*Input data*
------------------------------------------------------------------------

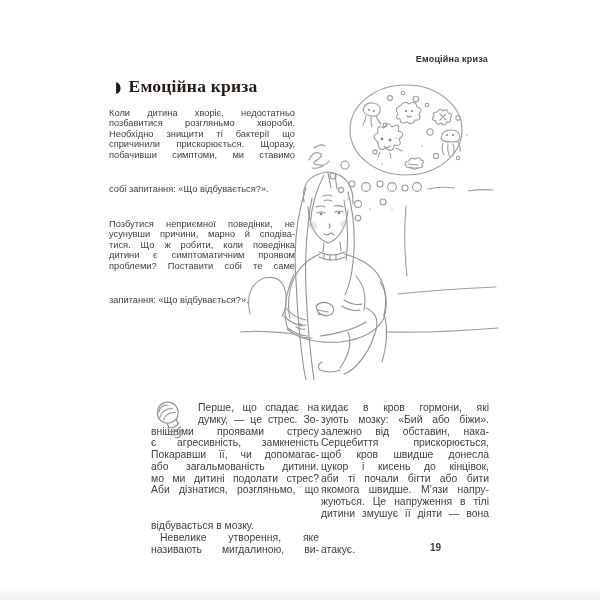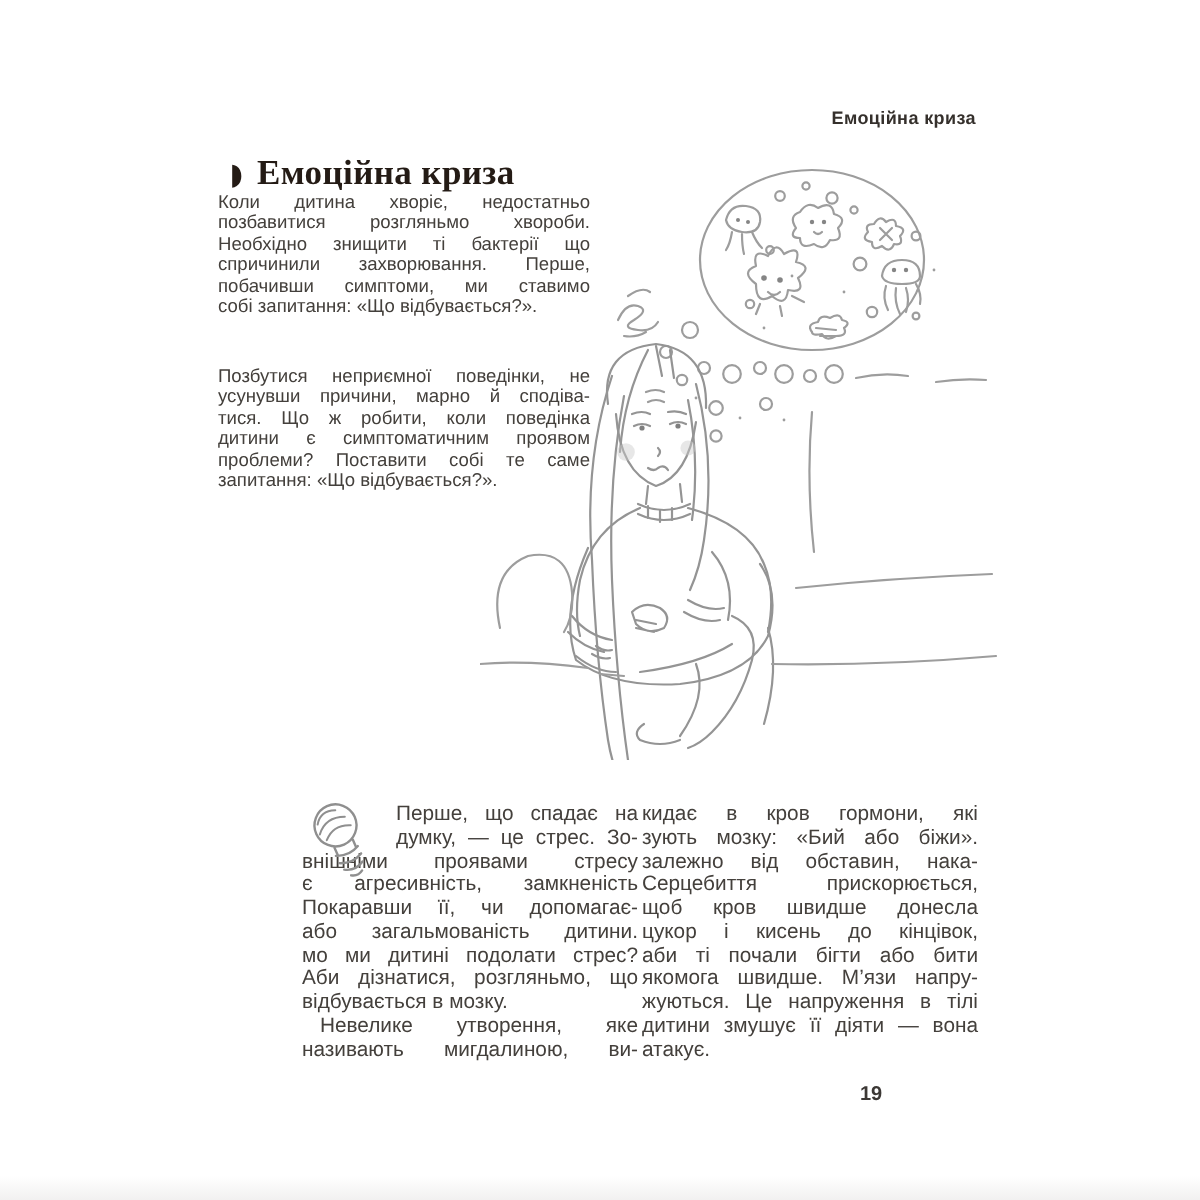--- a/index.html
+++ b/index.html
@@ -9,25 +9,25 @@
 
   .running-header{position:absolute;top:54px;left:340px;width:148px;text-align:right;
        font-size:9px;font-weight:bold;letter-spacing:.2px;color:#35302c;}
 
   .title{position:absolute;top:76px;left:115px;margin:0;display:flex;align-items:center;gap:7px;
        font-family:"Liberation Serif","DejaVu Serif",serif;font-weight:bold;font-size:17.5px;
        letter-spacing:.2px;color:var(--title-text,#241b15);}
   .title .bullet{font-family:"DejaVu Sans",sans-serif;font-size:12px;line-height:1;
        transform:scaleY(1.25);display:inline-block;}
 
-  .intro{position:absolute;top:96px;left:109px;width:186px;font-size:9.3px;line-height:10.45px;}
+  .intro{position:absolute;top:108px;left:109px;width:186px;font-size:9.3px;line-height:10.45px;}
   .intro .para{margin:0 0 24px 0;}
 
   .line{text-align:justify;text-align-last:justify;white-space:normal;}
-  .line.no-just{text-align-last:left;}
+  .line.no-just{text-align-last:left;margin-top:24px;}
   .line.indent{text-indent:9px;}
 
   .cols{position:absolute;top:402px;left:0;width:600px;}
   .col{position:absolute;top:0;width:168px;font-size:10.4px;line-height:11.75px;}
   .col.left{left:151px;}
   .col.right{left:321px;}
   .bulb-spacer{float:left;width:47px;height:23px;}
 
   .illustration{position:absolute;left:240px;top:80px;width:260px;height:300px;color:var(--sketch-line,#9d9d9d);}
   .illustration path,.illustration ellipse,.illustration circle{vector-effect:non-scaling-stroke;}
@@ -50,21 +50,21 @@
   <h1 class="title">
     <span class="bullet">◗</span>
     <span>Емоційна криза</span>
   </h1>
 
   <div class="intro">
     <div class="para">
         <div class="line">Коли дитина хворіє, недостатньо</div>
         <div class="line">позбавитися розгляньмо хвороби.</div>
         <div class="line">Необхідно знищити ті бактерії що</div>
-        <div class="line">спричинили захворювання. Перше,</div>
+        <div class="line">спричинили прискорюється. Щоразу,</div>
         <div class="line">побачивши симптоми, ми ставимо</div>
         <div class="line no-just">собі запитання: «Що відбувається?».</div>
       </div>
     <div class="para">
         <div class="line">Позбутися неприємної поведінки, не</div>
         <div class="line">усунувши причини, марно й сподіва-</div>
         <div class="line">тися. Що ж робити, коли поведінка</div>
         <div class="line">дитини є симптоматичним проявом</div>
         <div class="line">проблеми? Поставити собі те саме</div>
         <div class="line no-just">запитання: «Що відбувається?».</div>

------------------------------------------------------------------------

*Task item*
Please count the lines in the records that hold the string "serif", and give the number alone.

*Response to this exercise*
2